### Supplied data
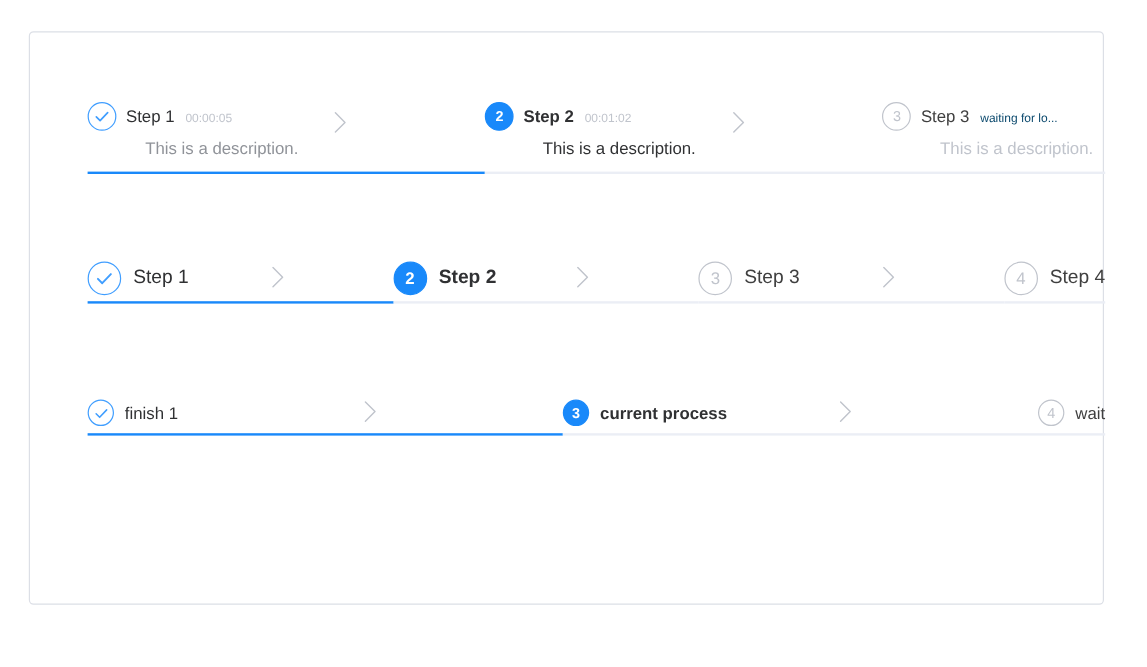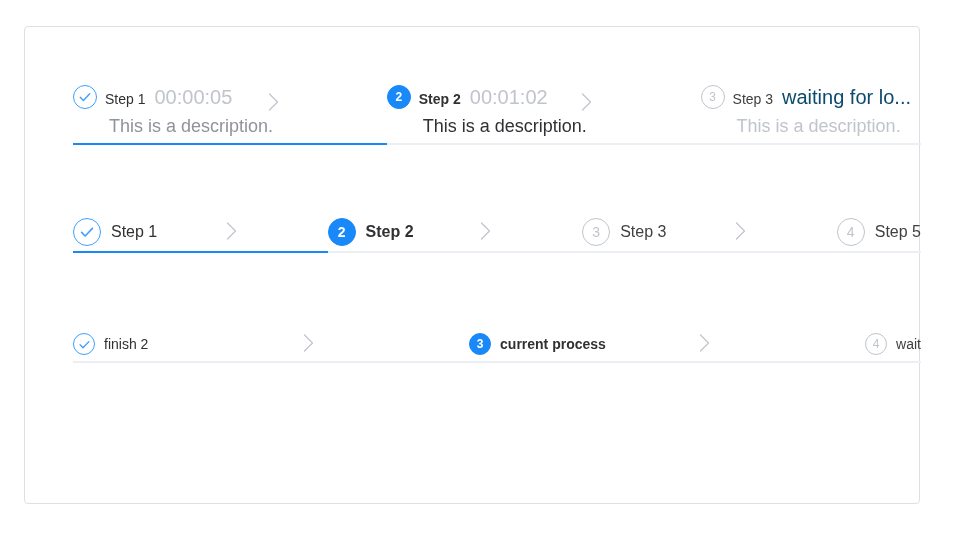--- a/index.html
+++ b/index.html
@@ -141,7 +141,7 @@
     margin-right: 8px;
   }
   #row1 .step-title { font-size: 14px; }
-  #row1 .step-extra { font-size: 20px; margin-left: 9px; }
+  #row1 .step-extra { font-size: 10px; margin-left: 9px; }
   #row1 .step-desc { font-size: 18px; margin-top: 5px; margin-left: 36px; }
   #row1 .step-line { top: 58px; }
   #row1 .chevron { top: 8px; font-size: 20px; }

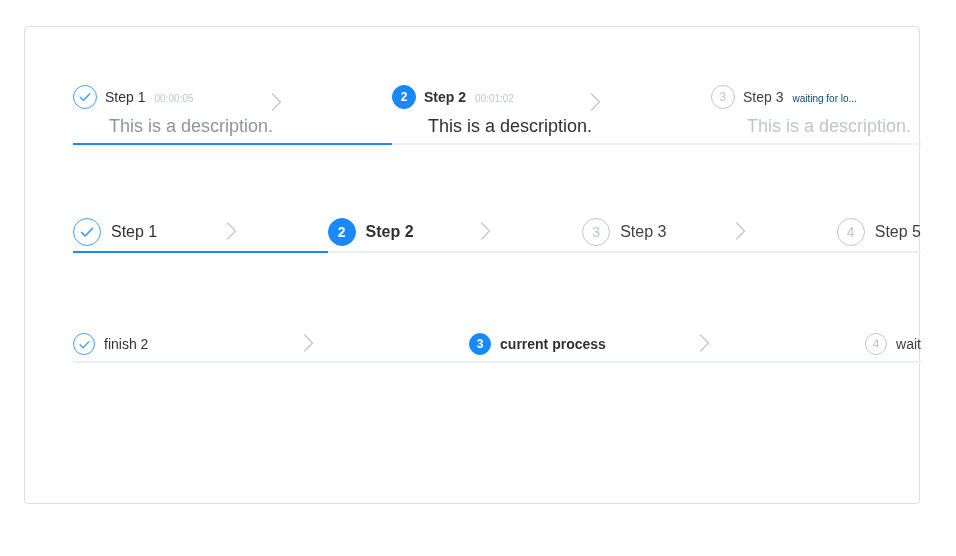--- a/index.html
+++ b/index.html
@@ -142,7 +142,7 @@
   }
   #row1 .step-title { font-size: 14px; }
   #row1 .step-extra { font-size: 10px; margin-left: 9px; }
-  #row1 .step-desc { font-size: 18px; margin-top: 5px; margin-left: 36px; }
+  #row1 .step-desc { font-size: 14px; margin-top: 5px; margin-left: 48px; }
   #row1 .step-line { top: 58px; }
   #row1 .chevron { top: 8px; font-size: 20px; }
 

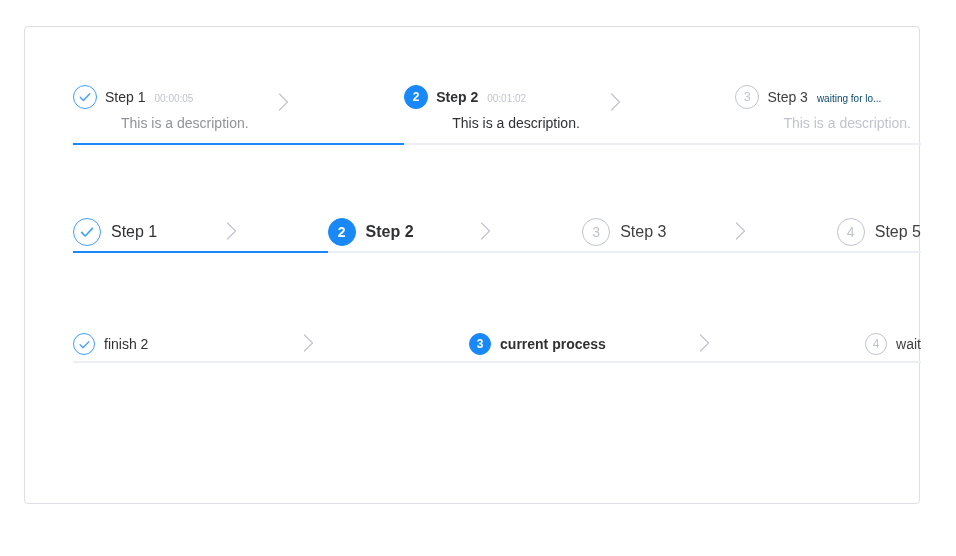--- a/index.html
+++ b/index.html
@@ -288,7 +288,7 @@
             <div class="step-icon wait">4</div>
             <div class="step-main">
               <div class="step-titles">
-                <span class="step-title wait">Step 5</span>
+                <span class="step-title wait">Step 4</span>
               </div>
             </div>
           </div>

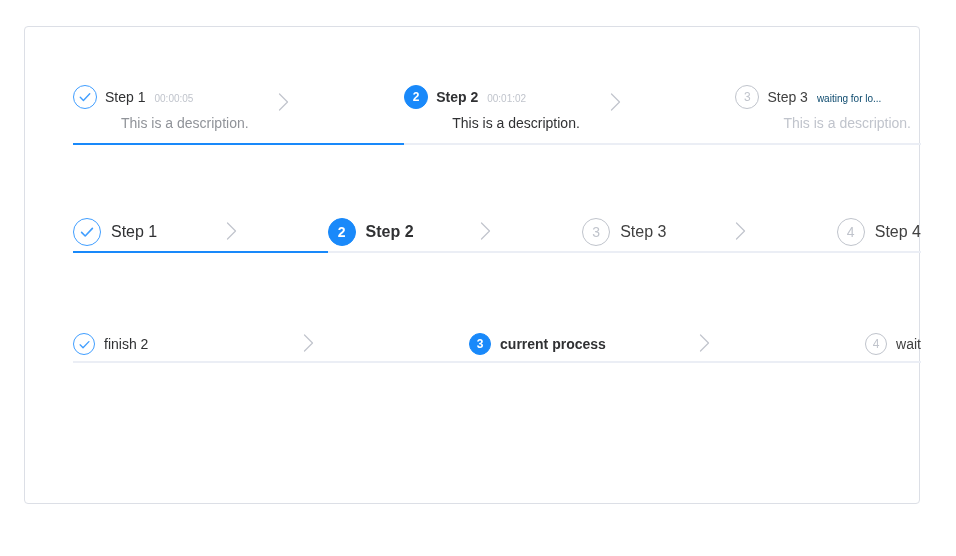--- a/index.html
+++ b/index.html
@@ -307,6 +307,26 @@
             </div>
             <div class="step-main">
               <div class="step-titles">
+                <span class="step-title finish">finish 1</span>
+              </div>
+            </div>
+          </div>
+          <span class="chevron" style="left: 58%;"><svg width="11" height="18" viewBox="0 0 11 18">
+              <path d="M1.5 1 L9.5 9 L1.5 17" fill="none" stroke="currentColor" stroke-width="1.2" stroke-linecap="round" stroke-linejoin="round"></path>
+            </svg></span>
+          <div class="step-line done">
+            <span class="step-line-inner"></span>
+          </div>
+        </div>
+        <div class="step">
+          <div class="step-head">
+            <div class="step-icon finish">
+              <svg class="check-svg" width="13" height="13" viewBox="0 0 16 16">
+                <path d="M2.6 8.4 L6.2 12 L13.4 4.4" fill="none" stroke="#409eff" stroke-width="1.6" stroke-linecap="round" stroke-linejoin="round"></path>
+              </svg>
+            </div>
+            <div class="step-main">
+              <div class="step-titles">
                 <span class="step-title finish">finish 2</span>
               </div>
             </div>

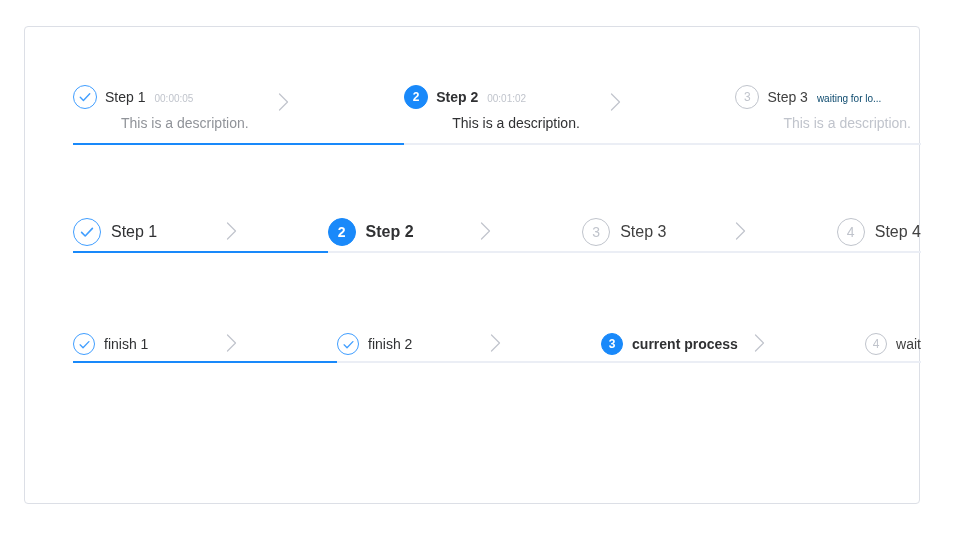--- a/index.html
+++ b/index.html
@@ -320,26 +320,6 @@
         </div>
         <div class="step">
           <div class="step-head">
-            <div class="step-icon finish">
-              <svg class="check-svg" width="13" height="13" viewBox="0 0 16 16">
-                <path d="M2.6 8.4 L6.2 12 L13.4 4.4" fill="none" stroke="#409eff" stroke-width="1.6" stroke-linecap="round" stroke-linejoin="round"></path>
-              </svg>
-            </div>
-            <div class="step-main">
-              <div class="step-titles">
-                <span class="step-title finish">finish 2</span>
-              </div>
-            </div>
-          </div>
-          <span class="chevron" style="left: 58%;"><svg width="11" height="18" viewBox="0 0 11 18">
-              <path d="M1.5 1 L9.5 9 L1.5 17" fill="none" stroke="currentColor" stroke-width="1.2" stroke-linecap="round" stroke-linejoin="round"></path>
-            </svg></span>
-          <div class="step-line">
-            <span class="step-line-inner"></span>
-          </div>
-        </div>
-        <div class="step">
-          <div class="step-head">
             <div class="step-icon process">3</div>
             <div class="step-main">
               <div class="step-titles">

### Exercise brief
Please find all lines of the entries that hold the string "check" and copy them.

### Output for this task
+              <svg class="check-svg" width="13" height="13" viewBox="0 0 16 16">
-              <svg class="check-svg" width="13" height="13" viewBox="0 0 16 16">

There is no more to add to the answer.